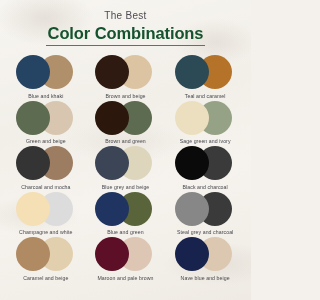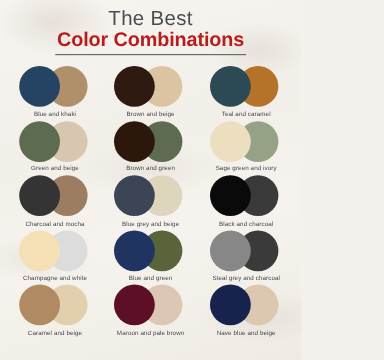--- a/index.html
+++ b/index.html
@@ -25,7 +25,7 @@
 
   .title-wrap{text-align:center;}
   .title-top{
-    font-size:17px;color:#4c4c52;letter-spacing:.3px;
+    font-size:10px;color:#4c4c52;letter-spacing:.3px;
     line-height:14px;font-weight:400;
   }
   .title-main{

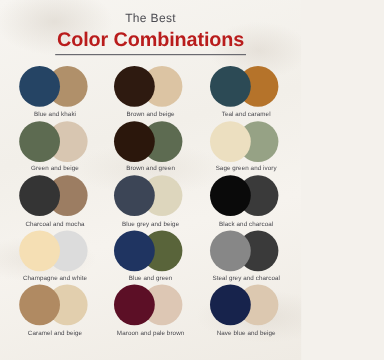--- a/index.html
+++ b/index.html
@@ -30,7 +30,7 @@
   }
   .title-main{
     display:inline-block;
-    font-size:16.5px;font-weight:700;color:#b91c1c;
+    font-size:16.5px;font-weight:700;color:#14532d;
     line-height:19px;letter-spacing:-.1px;
     border-bottom:1.3px solid #6a6a70;
     padding:0 2px 2px;margin-top:1px;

##########

▶ [WHAT YOU SHOULD DO]:
Give back every record exactly. Omit the pictures.

▶ [PROBLEM SOLUTION]:
--- a/index.html
+++ b/index.html
@@ -25,7 +25,7 @@
 
   .title-wrap{text-align:center;}
   .title-top{
-    font-size:17px;color:#4c4c52;letter-spacing:.3px;
+    font-size:10px;color:#4c4c52;letter-spacing:.3px;
     line-height:14px;font-weight:400;
   }
   .title-main{

--- a/index.html
+++ b/index.html
@@ -30,7 +30,7 @@
   }
   .title-main{
     display:inline-block;
-    font-size:16.5px;font-weight:700;color:#b91c1c;
+    font-size:16.5px;font-weight:700;color:#14532d;
     line-height:19px;letter-spacing:-.1px;
     border-bottom:1.3px solid #6a6a70;
     padding:0 2px 2px;margin-top:1px;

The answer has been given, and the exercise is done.